Hot-shot golf course architect Tom Doak really outdid himself with his 2009 renovation of Lowry's absolute goat trail of a municipal course, Mira Vista. Now called CommonGround, it's a breathtakingly perfect collection of varied terrain and confounding angles and has nearly enough fairway width to make the quick, subtle and cavernous greens seem downright fair. Almost. Beyond that, CommonGround is walkable, offers an affordable annual pass, and has top-notch practice facilities, including a grass range and a lovely par-three course. Book your tee time well in advance, because this place cooks in the summer.

As far as Aurora golf goes, Aurora Hills does not have the pedigreed, pardon-me-miss demands for accuracy of Meadow Hills. It doesn't have the no-holds-barred, chew-you-up-and-spit-you-out intensity of east Aurora's treacherous Murphy Creek. What it does have is one hell of a breakfast burrito. Tin Cup's breakfast offering is fresh, hot, spicy, full of chorizo and perfectly portioned. Pro tip: Order your burrito, tee up before 7:30 a.m., and re-up at the turn to get to the kitchen while it's still serving breakfast.

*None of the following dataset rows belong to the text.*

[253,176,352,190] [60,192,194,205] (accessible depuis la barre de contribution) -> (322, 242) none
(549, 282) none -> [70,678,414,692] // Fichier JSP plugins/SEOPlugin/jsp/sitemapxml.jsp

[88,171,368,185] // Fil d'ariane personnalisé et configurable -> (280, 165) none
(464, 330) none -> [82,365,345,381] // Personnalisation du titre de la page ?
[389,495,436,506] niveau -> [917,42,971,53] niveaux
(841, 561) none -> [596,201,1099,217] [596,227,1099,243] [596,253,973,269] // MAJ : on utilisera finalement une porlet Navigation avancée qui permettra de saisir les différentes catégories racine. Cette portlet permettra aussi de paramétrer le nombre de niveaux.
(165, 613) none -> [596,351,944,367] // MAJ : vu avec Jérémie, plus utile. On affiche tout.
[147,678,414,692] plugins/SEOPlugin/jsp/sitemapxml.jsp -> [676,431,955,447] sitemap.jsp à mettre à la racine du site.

Take it from us: Few things are more satisfying than spending the day shredding a ski hill and the night slamming mai tais at a tiki bar. It doesn't even have to be a good ski hill or a good tiki bar — but as luck would have it, Denver has easy access to both. Back in town after a day full of powder, head straight to Adrift, where you'll step out of the cold and into a welcoming island paradise. Shed the snow gear and let your mind drift away at Adrift.

Skiing is expensive. Passes will set you back a couple hundred dollars, and even "skinning" up mountains to catch some backcountry turns requires a whole setup of specialized equipment. But what if you could use your skis or snowboard to shred some technical runs at no cost? Hitchhiking rides up Loveland Pass has long been a local strategy. After taking Exit 216 along I-70 westbound (right before the Eisenhower Tunnel), go 1.8 miles up Loveland Pass, until you reach a wide hairpin turnout. This is where runs from the top of the pass bottom out. Park here and join your fellow ski bums hitching rides to the top of the pass. Once you're there, get into your gear on the tunnel side of the road and make your way down.

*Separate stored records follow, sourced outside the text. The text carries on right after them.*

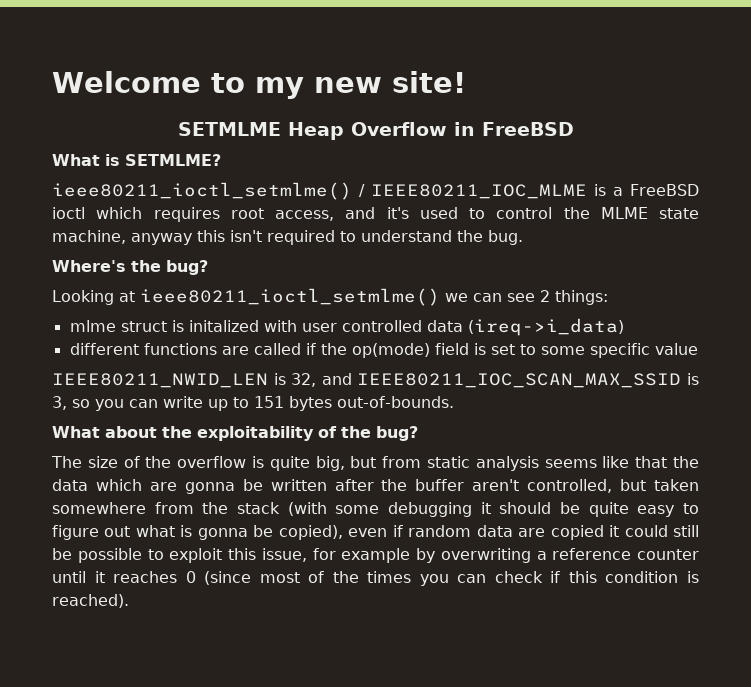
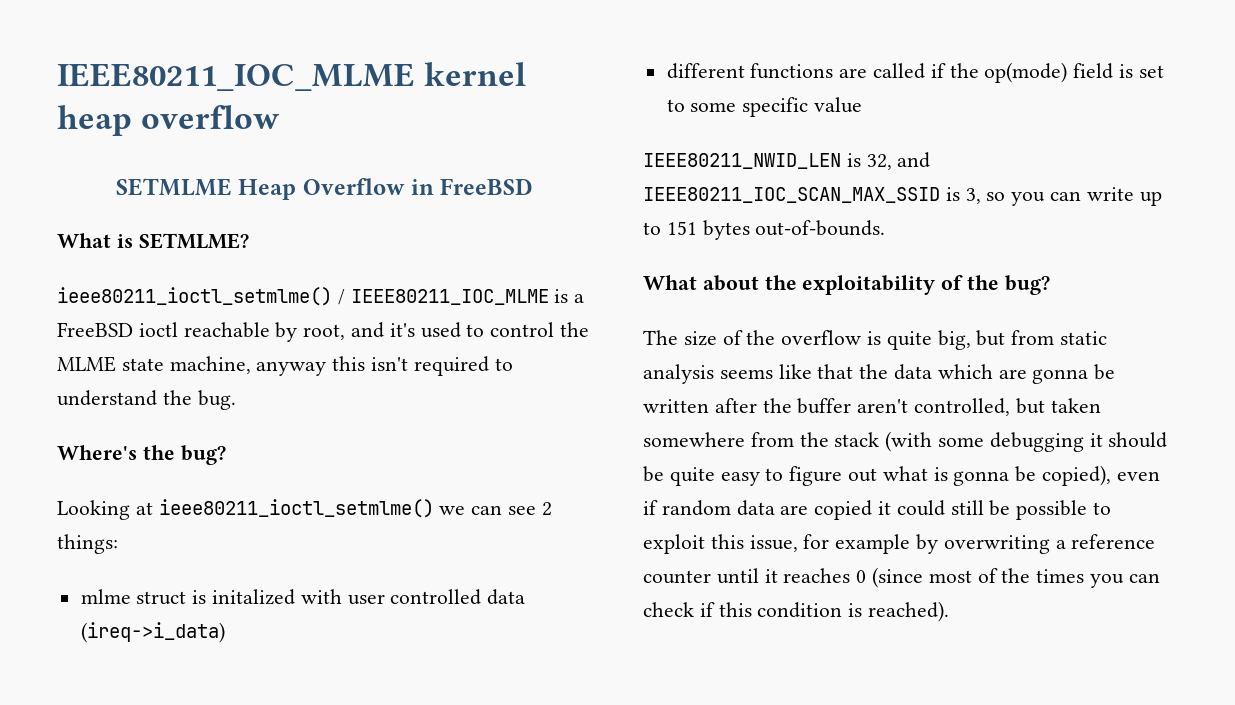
[52,71,466,99] Welcome to my new site! -> [57,62,527,91] [57,105,281,136] IEEE80211_IOC_MLME kernel heap overflow
[96,207,334,222] which requires root access, -> [183,322,346,342] reachable by root,

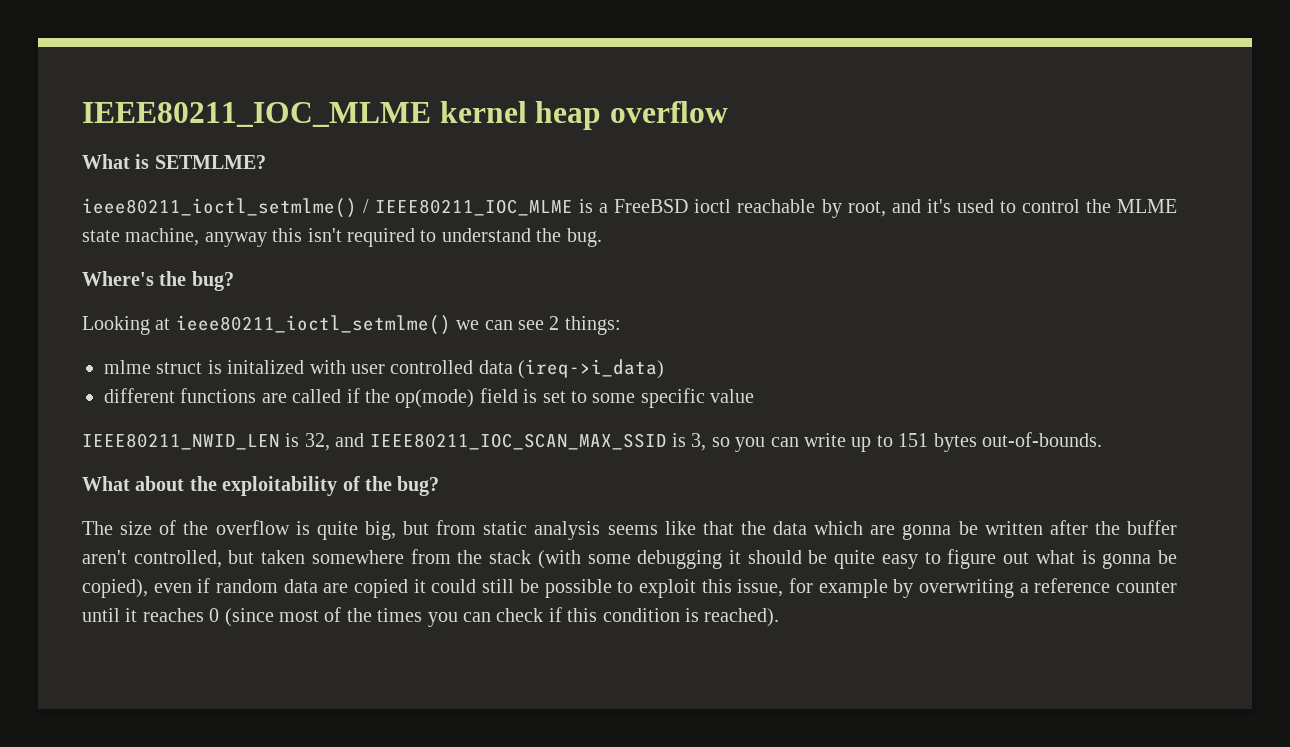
[115,178,534,200] // SETMLME Heap Overflow in FreeBSD -> (728, 112) none

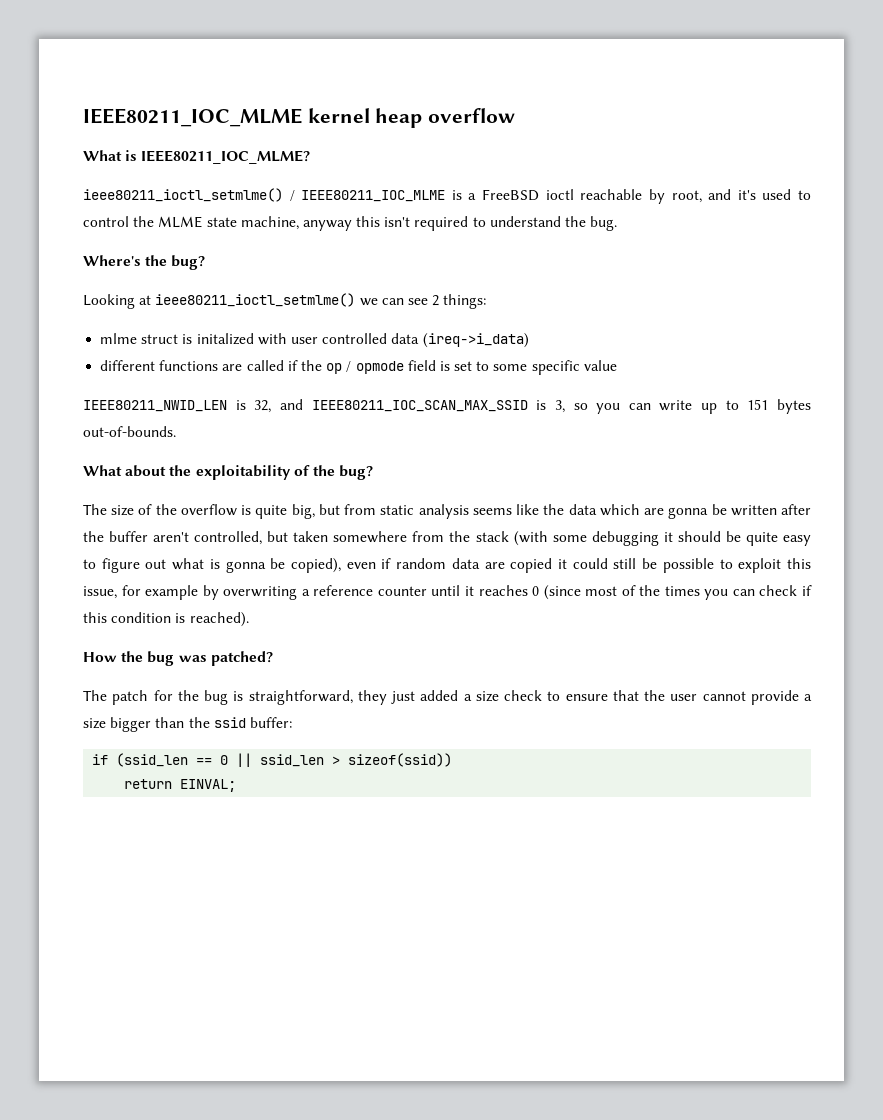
[154,155,266,169] SETMLME? -> [141,150,311,164] IEEE80211_IOC_MLME?
[395,389,475,408] op(mode) -> [326,361,404,374] op / opmode
[702,521,734,535] that -> (540, 509) none
(780, 617) none -> [83,651,273,666] [83,690,812,705] [83,717,292,732] [92,753,453,767] [124,779,237,792] // How the bug was patched? // The patch for the bug is straightforward, they just added a size check to ensure that the user cannot provide a size bigger than the ssid buffer: // if (ssid_len == 0 || ssid_len > sizeof(ssid)) // return EINVAL;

Last season, Arapahoe Basin opened 468 acres of new terrain. Nearly 340 of those make up an area of intermediate to advanced runs called the Beavers, which is now served by a four-person chairlift. But the remaining 129 acres, known collectively as the Steep Gullies, are intended for experts only and comprise the most challenging skiing at A-Basin. All of the narrow chutes have sharp pitches and are designated double-black-diamond runs. But don't let that intimidate you: The Steep Gullies also has some of the most un-tracked snow on the mountain, mainly because all the runs empty out onto an access road, requiring skiers and snowboarders to make the long hike back to the Pallavicini lift.